Gleich vorweg, ich bin natürlich nicht selbst drauf gekommen, sondern beim sonntäglichen Schmökern in „This is Lean“ von Modig und Åhlström. Von deren wunderbar verständlichen Beispielen ausgehend, soll es heute darum gehen, was der Nachteil ist, KVP (Kontinuierliche Verbesserung) im Unternehmen aufzurollen, ohne auf klaren Entscheidungen bezüglich Business Strategy und Operations Strategy aufzusetzen. Es führt oft genug zu #Verbesserungsaktionismus!

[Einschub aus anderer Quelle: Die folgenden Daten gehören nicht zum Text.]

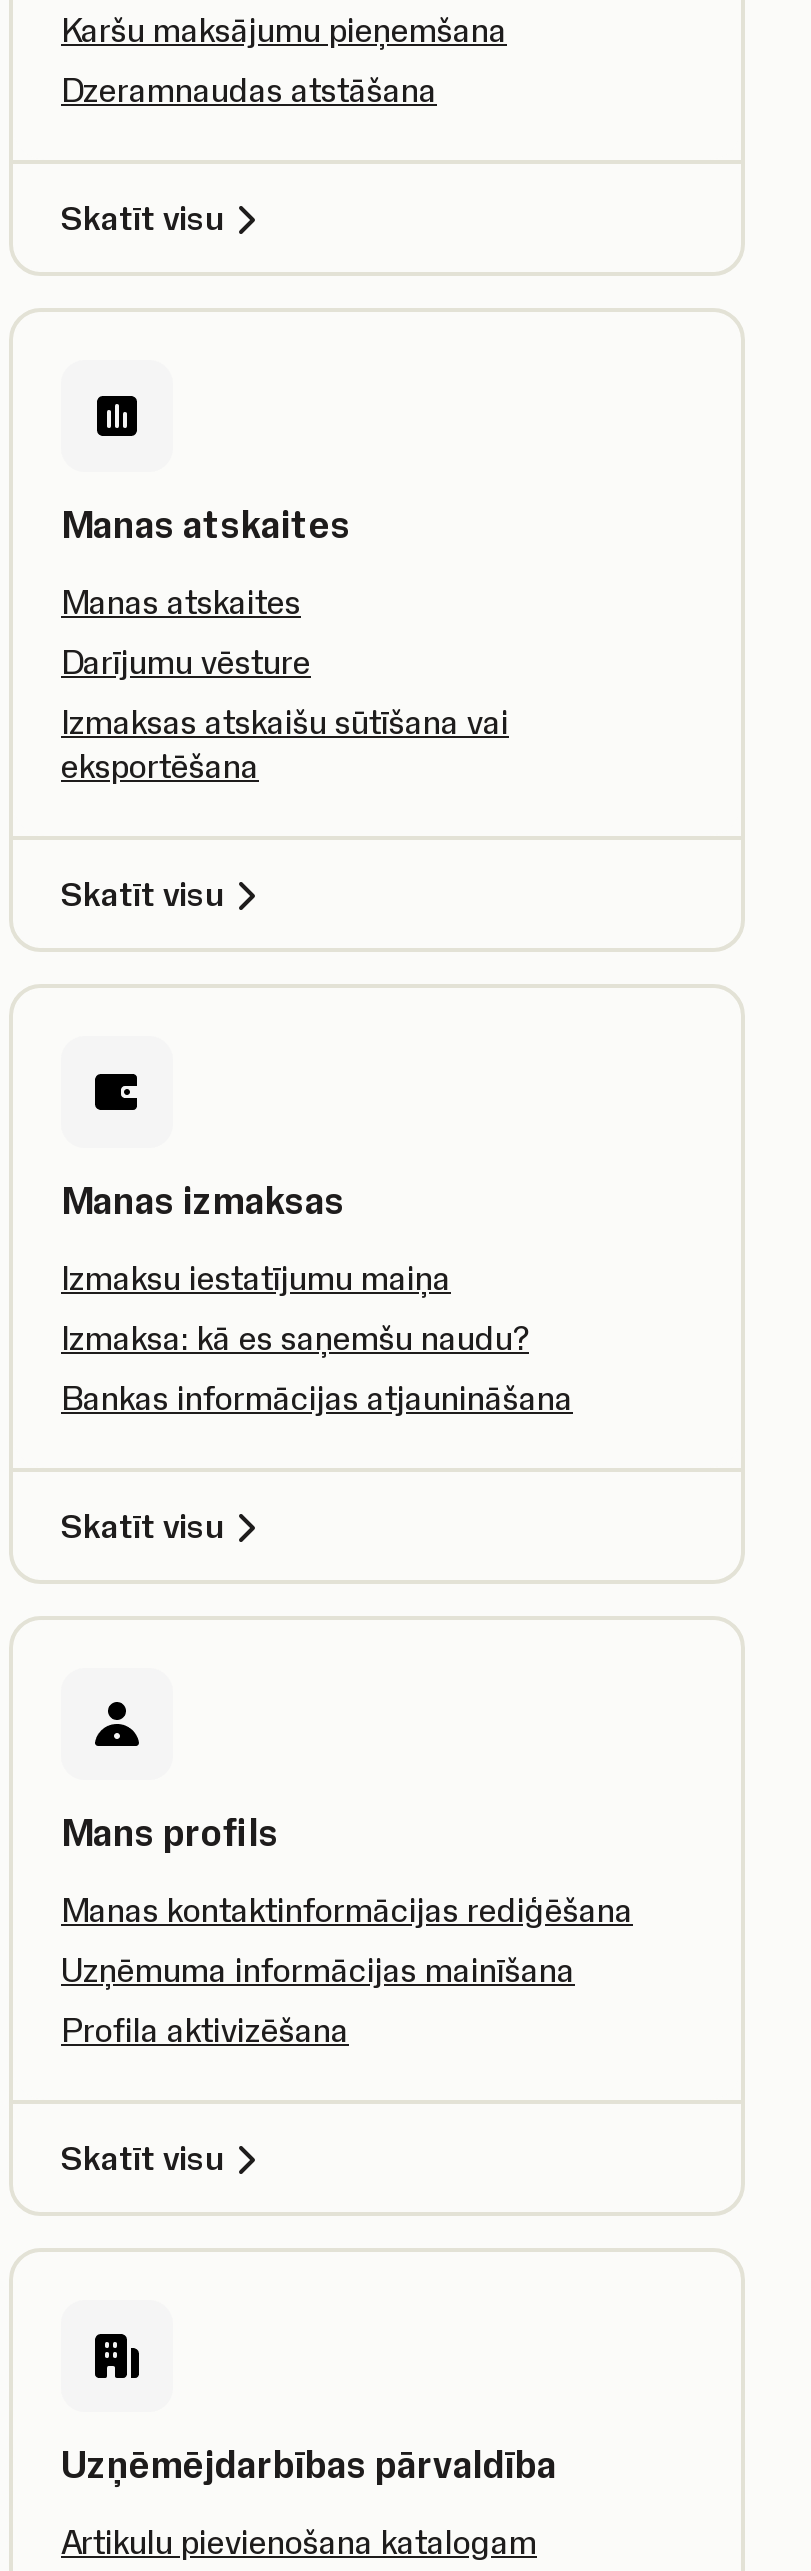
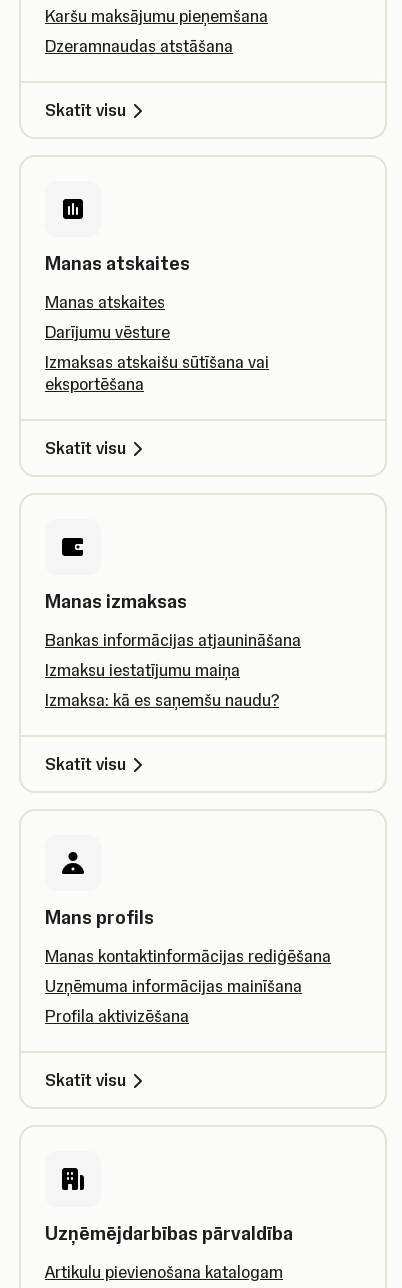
moved down: Izmaksu iestatījumu maiņa | Izmaksa: kā es saņemšu naudu?

moved up: Bankas informācijas atjaunināšana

Ich versuche mal, die Kernaussage von „This is Lean“ (zurecht laut Klappentext „Swedens best-selling management book“) zusammenzufassen. Prinzipiell muss eine Organisation sich entscheiden, ob sie Effizienz oder Flow optimieren will. Effizienz ist der Ressourceneinsatz etc. Flow ist ganz platt gesagt Kundennutzen. Man muss sich entscheiden, ob man den Nutzen, den der Kunde erhält, maximiert, oder ob man die eingesetzten Mittel optimiert. Beides geht nicht. Wer es nicht glaubt, der lese selbst „This is Lean“, kostet nicht viel und ist sehr gut lesbar. Im Folgenden schlage ich von dieser Kernaussage von This is Lean einen kleinen Bogen hin speziell zu KVP (Kontinuierlicher Verbesserungsprozess).
KVP bewirkt, wenn man es einfach ausrollt, meist, dass an allen Ecken und Enden herumoptimiert wird. Effizienz zu steigern bedeutet dabei nicht direkt, dass ein klares Verständnis dafür herrscht, wie hiermit dem Kundennutzen gedient werden soll. Es kann passieren, dass einzelne Teams, Prozesse oder Abteilungen sich im eigenen Saft optimieren, dem Effizienzgott huldigend, aber wenig ausgerichtet an den konkreten Zielen und Strategien des Unternehmens. Falle 1 ist dabei, dass man zulasten Anderer optimiert, was aber meist erst viel später sichtbar wird. Falle 2 ist, dass Optimierungen völlig nutzlos oder vergebens sein können, mindestens aber an den Zielen vorbei. Falle 3 ist: Optimieren verschwendet Kraft und Zeit, die man fürs Revolutionieren bräuchte.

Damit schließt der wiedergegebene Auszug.